O leque já foi um acessório feminino imprescindível, mas não servia apenas para embelezar, pois servia para expressar uma linguagem própria, uma espécie de código, que permitia às mulheres comunicar com os homens.


 
Numa altura em que as mulheres não tinham qualquer liberdade de expressão, o leque revelou ser um bom instrumento de comunicação. Como as jovens estavam sempre acompanhadas, pelas damas de companhia ou pelas mães, tiveram de arranjar uma forma de comunicar com os pretendentes.

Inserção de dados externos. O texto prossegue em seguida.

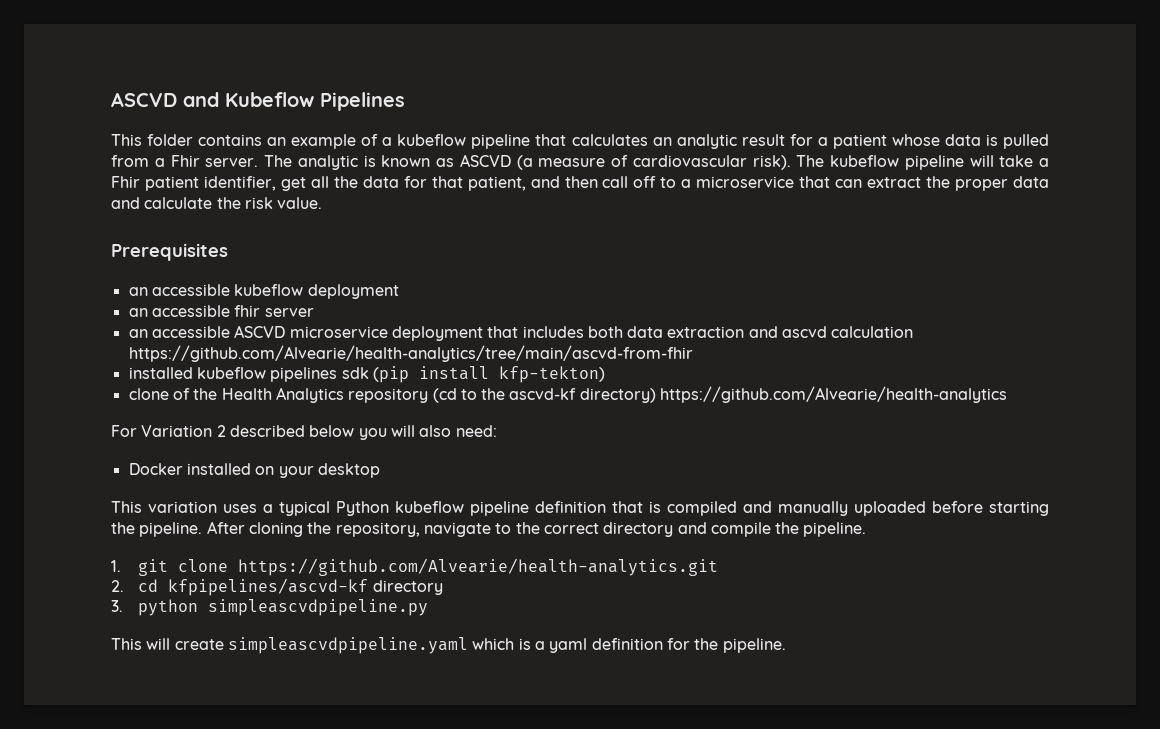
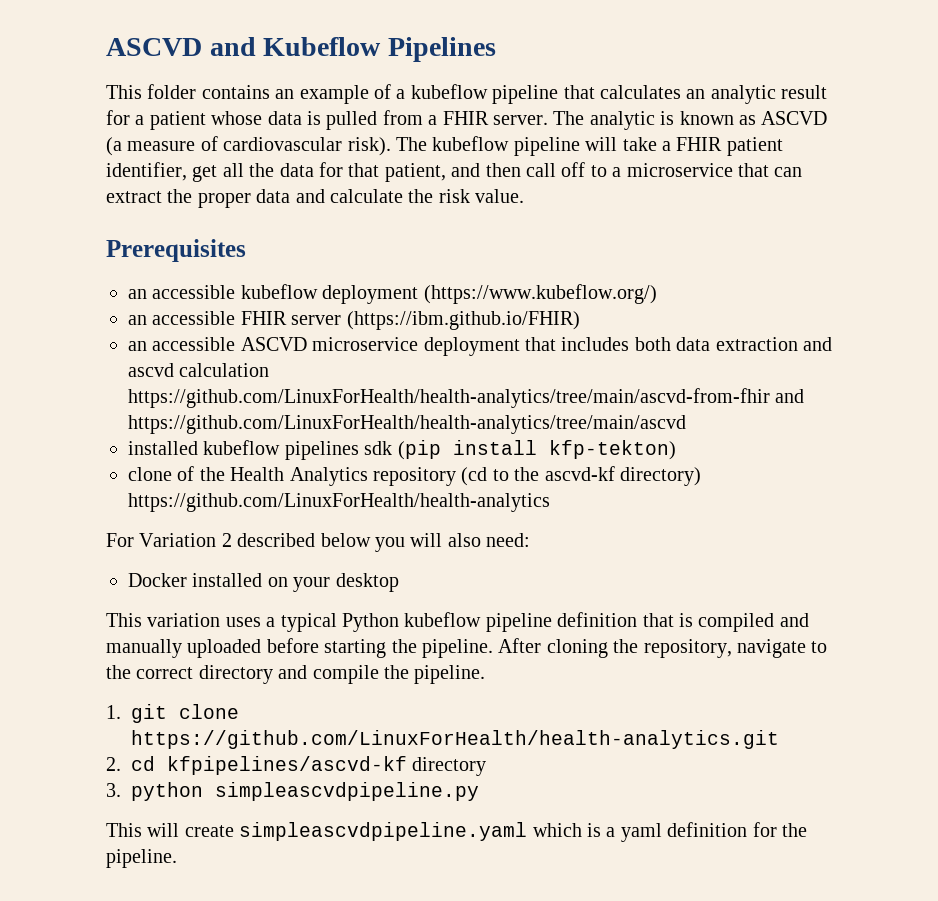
[170,155,200,167] Fhir -> [442,111,489,125] FHIR
[111,176,140,188] Fhir -> [676,137,723,151] FHIR
[128,305,261,317] // an accessible fhir -> [423,284,657,304] [128,311,287,325] (https://www.kubeflow.org/) // an accessible FHIR
(314, 312) none -> [346,311,580,330] (https://ibm.github.io/FHIR)
[128,345,693,362] https://github.com/Alvearie/health-analytics/tree/main/ascvd-from-fhir -> [128,388,805,408] [128,415,686,434] https://github.com/LinuxForHealth/health-analytics/tree/main/ascvd-from-fhir and https://github.com/LinuxForHealth/health-analytics/tree/main/ascvd
[660,386,1008,403] https://github.com/Alvearie/health-analytics -> [128,493,550,512] https://github.com/LinuxForHealth/health-analytics
[238,558,719,576] https://github.com/Alvearie/health-analytics.git -> [131,730,779,749] https://github.com/LinuxForHealth/health-analytics.git

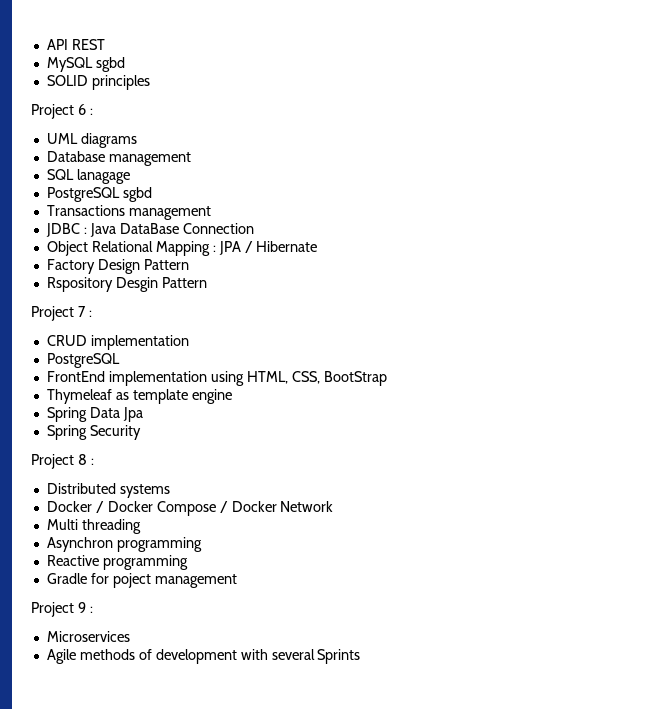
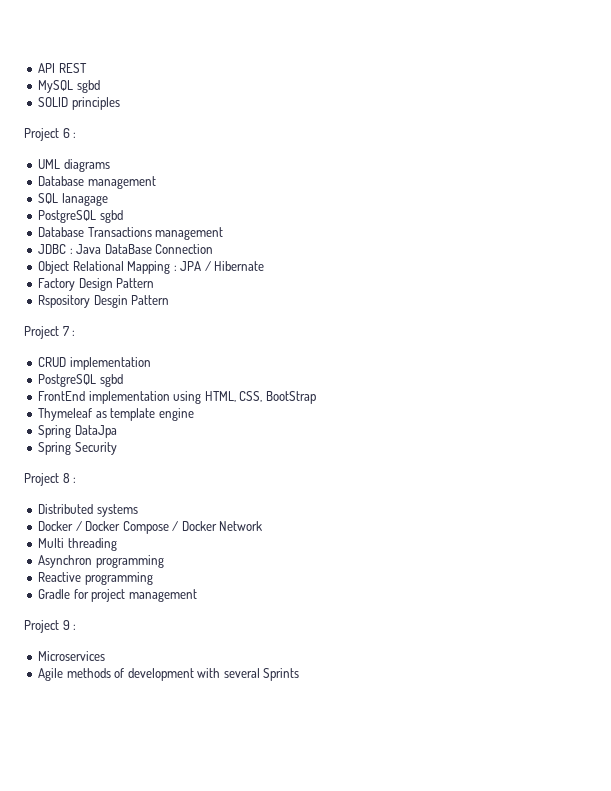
(152, 194) none -> [38,227,85,237] Database
(120, 360) none -> [99,374,123,387] sgbd
[89,407,143,422] Data Jpa -> [74,425,117,438] DataJpa
[112,573,151,588] poject -> [91,589,126,602] project

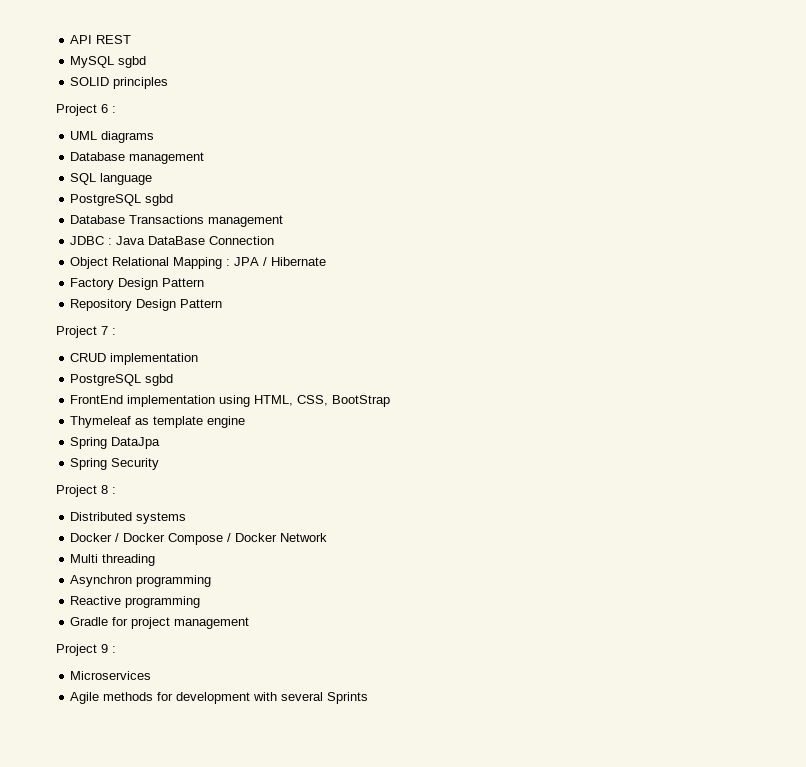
[61,193,108,206] lanagage -> [100,173,153,185] language
[38,295,128,308] Rspository Desgin -> [70,299,177,311] Repository Design
[114,668,125,678] of -> [157,692,174,701] for

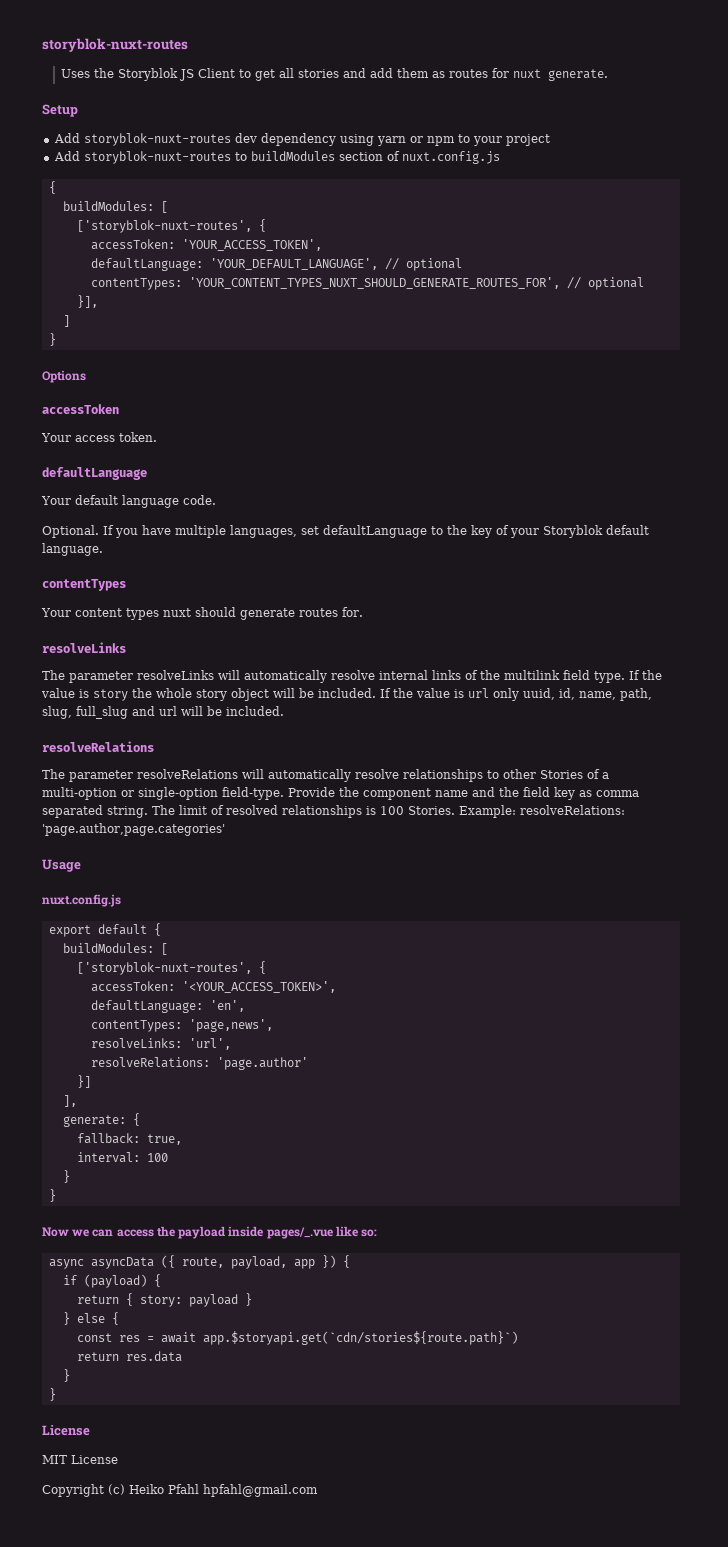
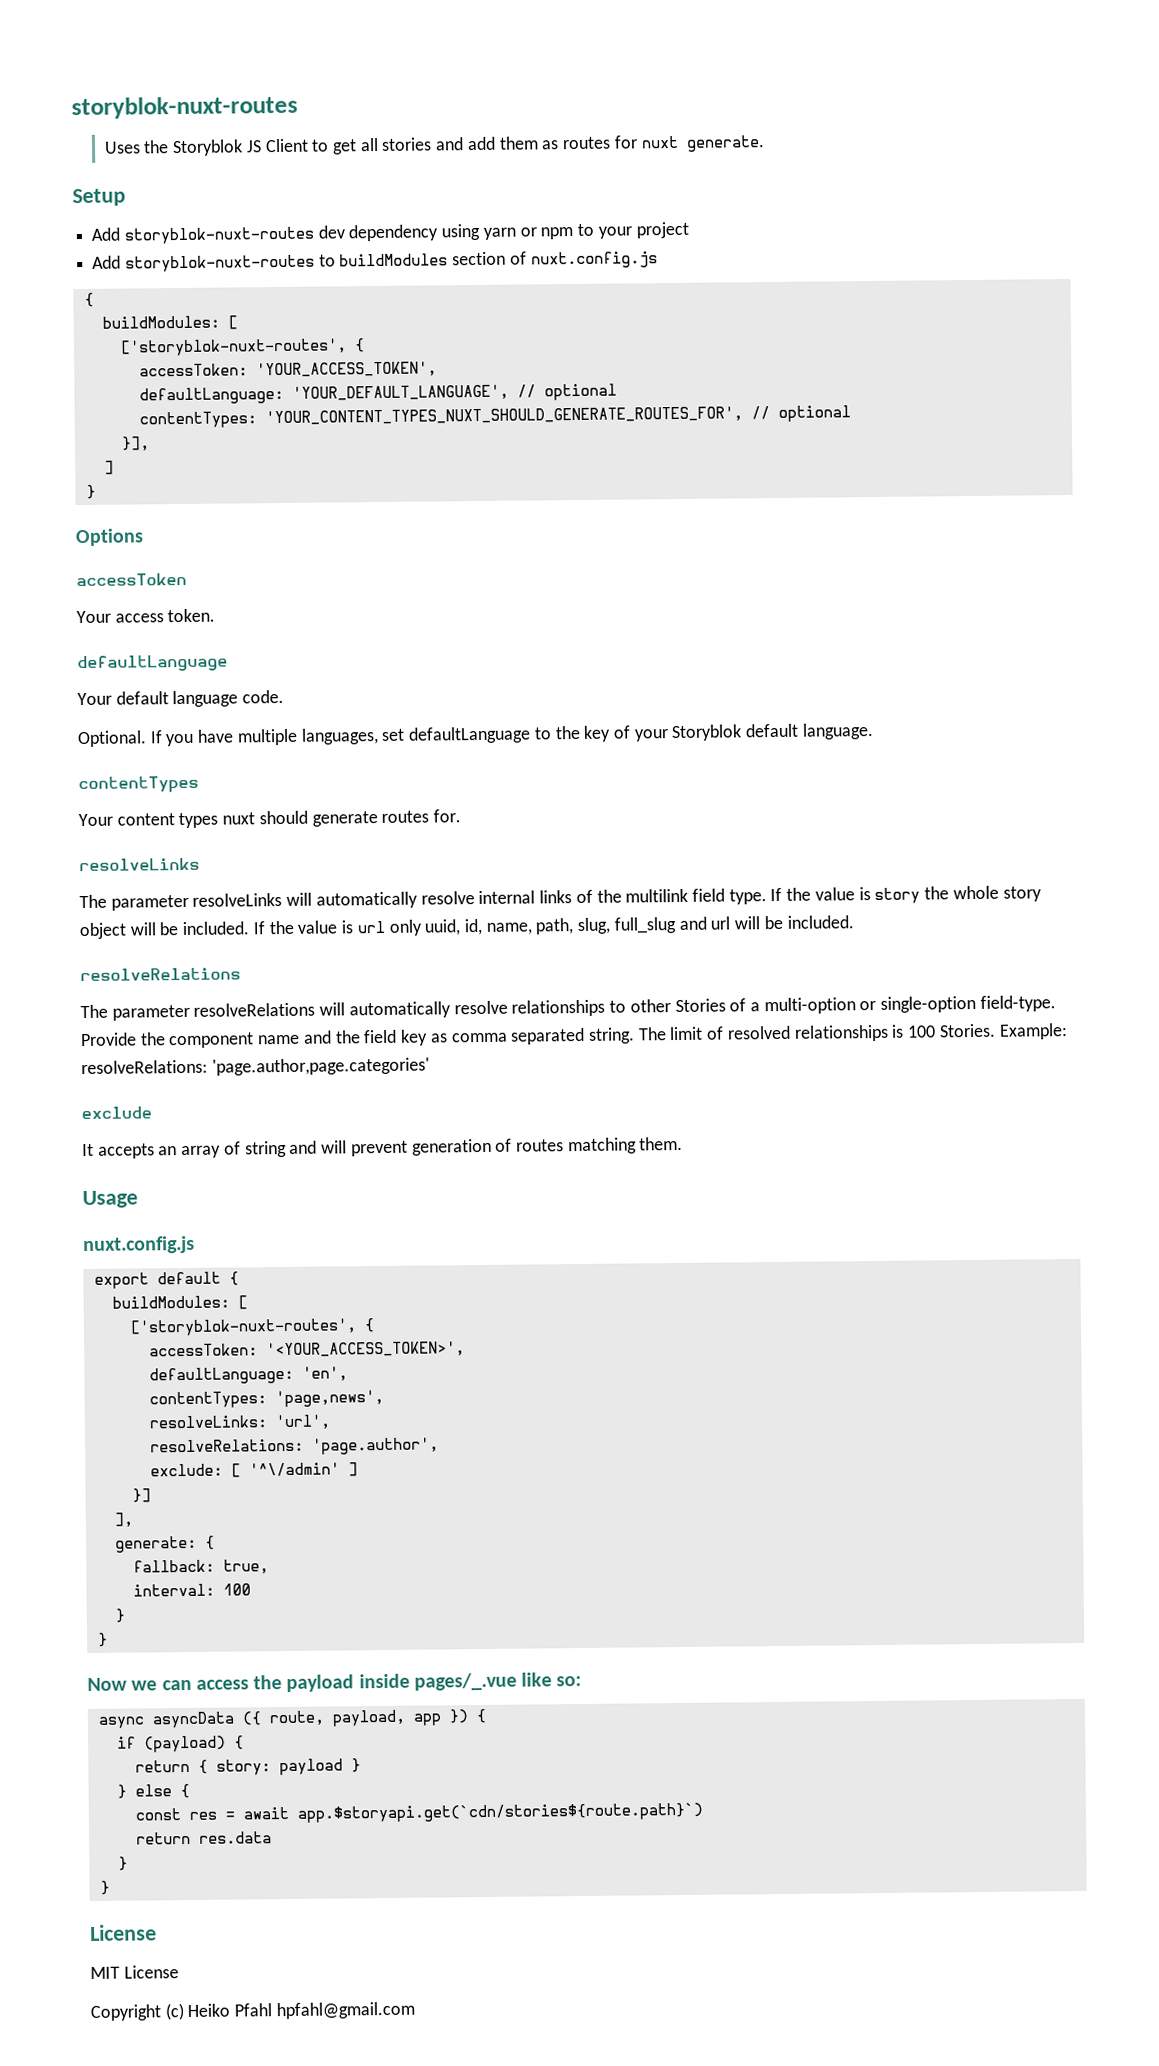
(225, 829) none -> [81,1106,152,1120] [82,1136,684,1159] // exclude // It accepts an array of string and will prevent generation of routes matching them.
[216,1057,308,1070] 'page.author' -> [311,1437,439,1455] [149,1462,358,1478] 'page.author', // exclude: [ '^\/admin' ]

A Casa-Museu Medeiros e Almeida abre portas à nova Sala dos Leques, no dia 28 deste mês, com uma vasta coleção de leques intitulada de «Armas de Sedução». Além de a exposição retratar a história do acessório de moda desde o séc. XVIII até ao séc. XX, dá também a conhecer a enigmática «linguagem do leque».
 

«A linguagem do leque apareceu, supostamente, durante o séc. XVII, mas a primeira referência é do séc. XIX quando o parisiense fabricante de leques, Duvelleroy, publica uma linguagem dos leques num livrete. Essa foi uma forma de conseguir aumentar as vendas», explica Joana Ferreira, responsável da exposição, à TVI24.

 
«A partir daí foram sendo feitas muitas versões do código, mas na prática não existe um código que tenha sido usado assim tanto», acrescenta Joana, que se dedica ao estudo desta coleção desde Fevereiro.


 
Apesar de essa «linguagem do leque» servir para a transmissão de mensagens de cariz amoroso, tratava-se mais de «um jogo de salão do que um meio de comunicação, porque era difícil os homens decorarem-no».
 
«Armas de Sedução - Leques Europeus do Século XVIII ao XX» exibe 72 leques nunca antes expostos ao público, apresentando os elementos constituintes da anatomia do leque e as diferentes tipologias.


 
António Medeiros e Almeida, fundador da Casa-Museu, constituiu a coleção durante as últimas duas décadas e meia da sua vida.
 
«A primeira compra que António Medeiros e Almeida fez foi logo de 139 leques e a coleção tem 210 no total, mas as razões por detrás esta coleção não são conhecidas», conta Joana, explicando que aquele que é considerado um dos maiores mecenas de arte que Portugal já conheceu, colecionou de tudo e criou uma coleção muito variada.
 
«Os leques são objetos de coleção e são muito valiosos. Este ano houve a venda de um leque que tinha um relógio incorporado e tornou-se muito mediático, pois a leiloeira tinha feito uma avaliação de um valor baixo e foi vendido para aí por um milhar de euros», explica Joana.
 

«Os leques têm muitas funções, alguns têm espelhos e garrafinhas de perfume, podendo tornar-se muito valiosos. Temos um leque que tem orifícios para os olhos para as mulheres poderem ver, sem serem vistas», acrescentou a mestranda em Museologia.

 
Os leques mais importantes da coleção pertenceram à Rainha D. Amélia e à Imperatriz D. Eugénia do Montijo, a última esposa de Napoleão III, que governou como Imperador da França de 1852 a 1870.